Genf (epd). Die Zahl der zivilen Opfer im Ostukraine-Konflikt zwischen prorussischen Separatisten und Regierungs-Truppen ist nach UN-Angaben in den vergangenen beiden Monaten stark gestiegen. Im Juli seien acht Menschen getötet und 65 Menschen verletzt worden, teilte das UN-Hochkommissariat für Menschenrechte am Mittwoch in Genf mit. Im Juni hätten zwölf Menschen ihr Leben verloren und 57 Menschen Verletzungen davongetragen.

Die Opferzahlen für Juni seien die höchsten seit August 2015 und fast doppelt so hoch wie im Mai 2016. Der UN-Hochkommissar für Menschenrechte, Seid Ra'ad al-Hussein, forderte die Konfliktparteien auf, Zivilisten zu schonen und die angespannte Lage nicht weiter eskalieren zu lassen.

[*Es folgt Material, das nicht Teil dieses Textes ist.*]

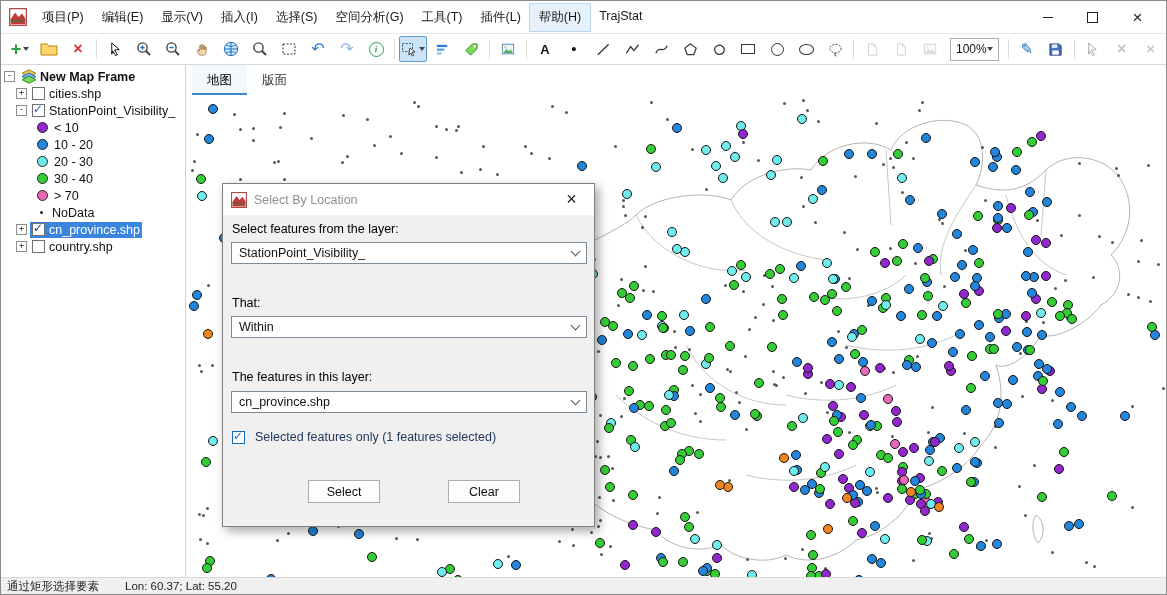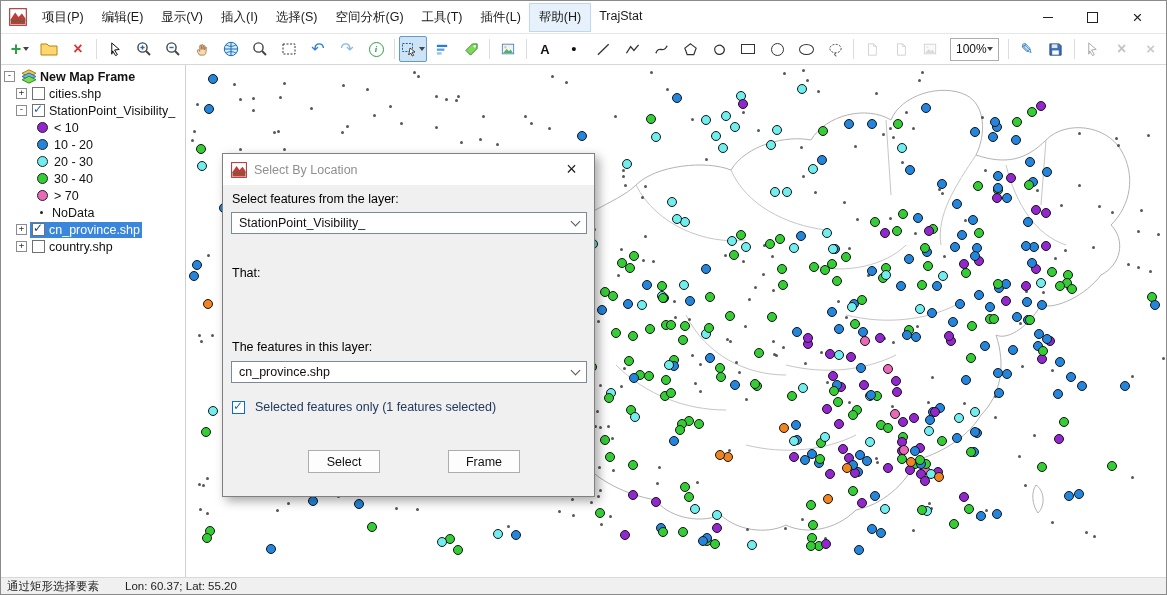"地图" div.tabbar { html: none -> <div> <div>地图</div> <div>版面</div> </div> }
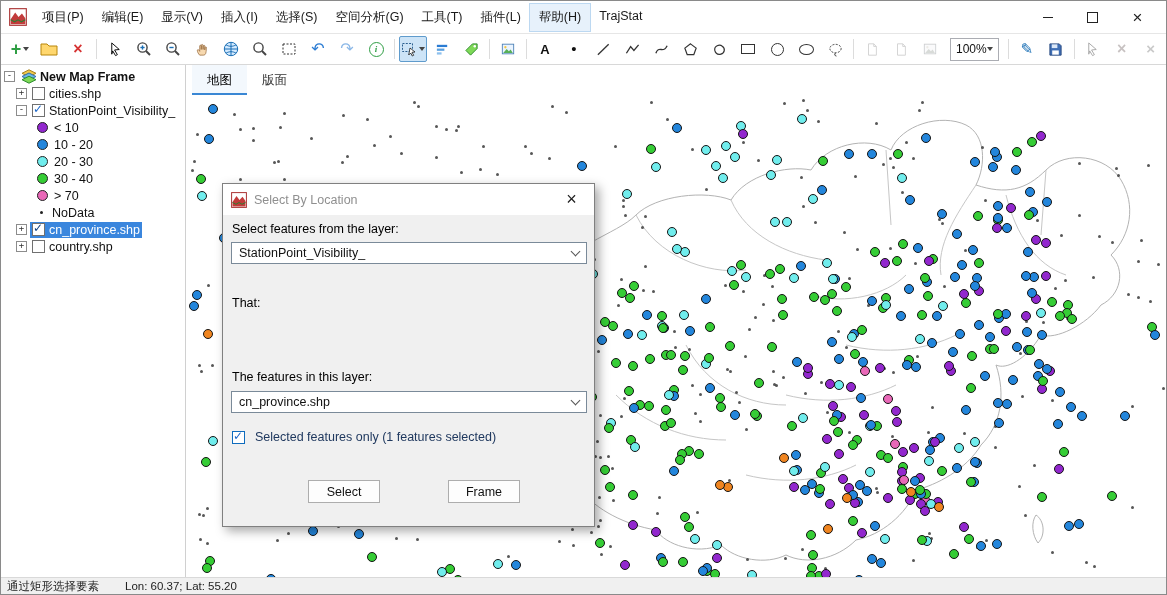"Within" div.combo { html: none -> <div> <span>Within</span> <span></span> </div> }
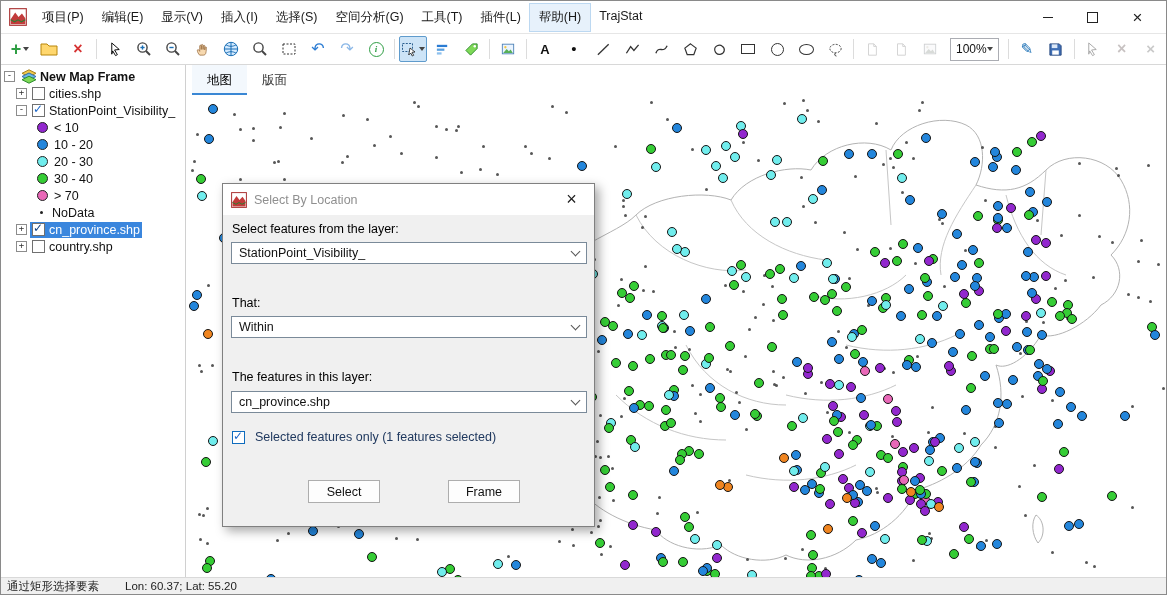"Frame" div.dlg-btn { text: Frame -> Clear }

Seit Beginn der Kämpfe im April 2014 zählten die UN rund 31.700 Opfer unter Zivilisten, Freischärlern und regulären Truppen. Mehr als 9.550 von ihnen kamen ums Leben, mehr als 22.100 trugen Verletzungen davon. Die Dunkelziffer könnte laut den UN wesentlich höher liegen.

Im Februar 2015 hatten die Konfliktparteien unter deutscher und französischer Vermittlung das Minsk-II-Abkommen vereinbart. Die in der weißrussischen Hauptstadt erzielte Übereinkunft sieht eine Waffenruhe, den Abzug schwerer Waffen, die Einrichtung einer Pufferzone und einen Gefangenenaustausch vor.